Of course making that adjustment is easier with a few million dollars to cushion the shock. Rick Waggoner will not lose his home any time soon but he has lost his position in the grander scheme of things. The world is changing and we seldom see those changes coming. The fundamental basis of our economic system, consumerism, is failing.
 
The rise of Industrial capacity, the auto industry included, replaced the agrarian economy that preceded it. The transfer of wealth based on industrial production replaced a more survival oriented economic model based on small land holdings. Now we are grappling with the next paradigm shift.
 
We have been hearing about the new economy for years but it still does not exist in any well-defined model. We are faced with the task of replacing the consumer-based model of the world economy with something entirely different.
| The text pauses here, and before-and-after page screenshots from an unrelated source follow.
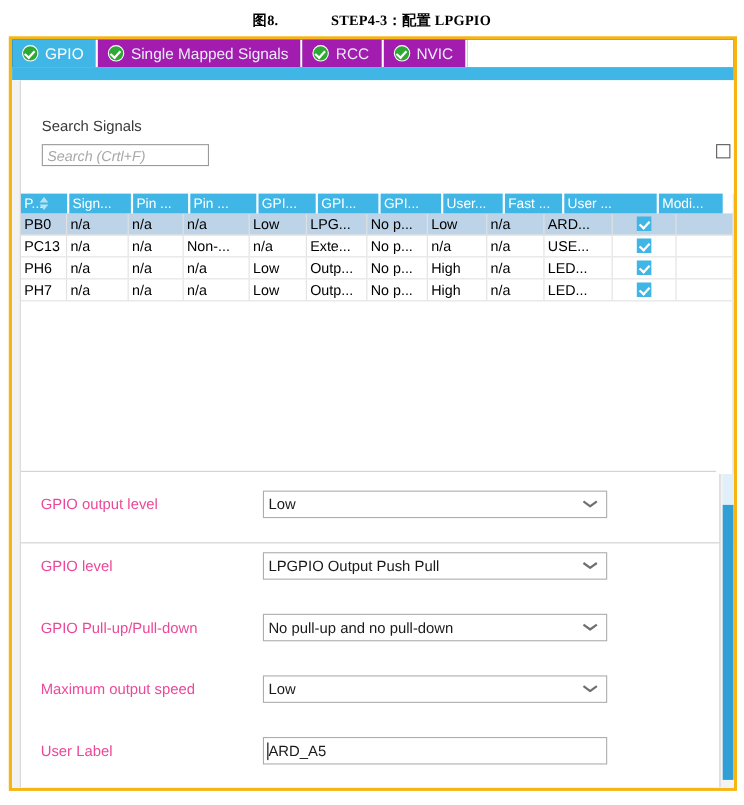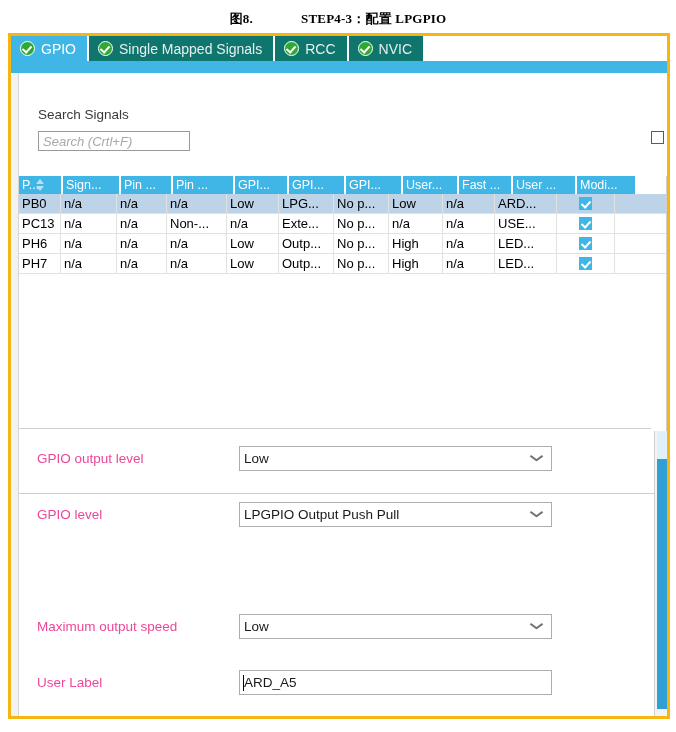--- a/index.html
+++ b/index.html
@@ -55,21 +55,21 @@
     overflow: hidden;
   }
   .tab {
     display: flex;
     align-items: center;
     gap: 6px;
     padding: 0 11px 0 9px;
     font-size: 14px;
     color: #e8edf3;
     border-right: 2px solid #ffffff;
-    background: #0f766e;
+    background: #a21caf;
     white-space: nowrap;
     line-height: 1;
   }
   .tab.active {
     background: #3fb6e6;
     color: #ffffff;
   }
   .tab-fill {
     flex: 1 1 auto;
     background: #ffffff;
@@ -374,21 +374,21 @@
               <span class="dn"></span>
             </span></div>
           <div class="th" style="width: 56px;"><span>Sign...</span></div>
           <div class="th" style="width: 50px;"><span>Pin ...</span></div>
           <div class="th" style="width: 60px;"><span>Pin ...</span></div>
           <div class="th" style="width: 52px;"><span>GPI...</span></div>
           <div class="th" style="width: 55px;"><span>GPI...</span></div>
           <div class="th" style="width: 55px;"><span>GPI...</span></div>
           <div class="th" style="width: 54px;"><span>User...</span></div>
           <div class="th" style="width: 52px;"><span>Fast ...</span></div>
-          <div class="th" style="width: 62px;"><span>User ...</span></div>
+          <div class="th" style="width: 84px;"><span>User ...</span></div>
           <div class="th" style="width: 58px;"><span>Modi...</span></div>
         </div>
       <div id="tbody">
           <div class="trow selected">
             <div class="td" style="width: 42px;">PB0</div>
             <div class="td" style="width: 56px;">n/a</div>
             <div class="td" style="width: 50px;">n/a</div>
             <div class="td" style="width: 60px;">n/a</div>
             <div class="td" style="width: 52px;">Low</div>
             <div class="td" style="width: 55px;">LPG...</div>
@@ -448,20 +448,27 @@
             <span class="caret"></span>
           </div>
         </div>
         <div class="frow" style="top: 72px;">
           <div class="flabel">GPIO level</div>
           <div class="fctl">
             <span class="fval">LPGPIO Output Push Pull</span>
             <span class="caret"></span>
           </div>
         </div>
+        <div class="frow" style="top: 128px;">
+          <div class="flabel">GPIO Pull-up/Pull-down</div>
+          <div class="fctl">
+            <span class="fval">No pull-up and no pull-down</span>
+            <span class="caret"></span>
+          </div>
+        </div>
         <div class="frow" style="top: 184px;">
           <div class="flabel">Maximum output speed</div>
           <div class="fctl">
             <span class="fval">Low</span>
             <span class="caret"></span>
           </div>
         </div>
         <div class="frow" style="top: 240px;">
           <div class="flabel">User Label</div>
           <div class="fctl">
What that will be is still only rarely discussed in the halls of power. For the next few years the focus will be on how to prop up the old model.
 
The reason consumerism is doomed is the failing basis of the model. That model assumes sufficient wealth can always be created from limited resources to expand the world economy. This system has grown out of the bounty of nature, which is being sorely tried by the expansion of consumerism into whole new populations.
 
We have neither the resources nor the capacity to manage that expansion. The enrichment of intermediaries like Mr. Waggoner at the expense of the total system of wealth creation and distribution has reached unsustainable heights. The recent destruction of wealth held by the middle class is one symptom of the failure of the consumer economy.
 
Management is the process of educated and trained intermediaries attempting to support the current economic model. Our nation depends on the success of those managers for its economic sustenance. Management has failed as a force for change in many industries. The managers are now all too often merely enriching themselves at the expense of the system.
 
It remains to be seen if we can evolve the consumer model into something more sustainable or not. If we fail in that endeavor we will suffer the pangs of a revolutionary change in our social system and economic model. Revolution is seldom pretty or kind. However, if we fail to adjust, the big picture of the world will eventually force that adjustment on us or our children.
 
The failure of the intermediary is a theme that resonates throughout a society organized into large groups. Bigger businesses, bigger cities, bigger nations and a much bigger world population have been created by the consumer model. Intermediaries manage all of this and the managers are failing. The center cannot hold. That is the problem we face today and the one that must be solved if most of human civilization is to survive into the next century.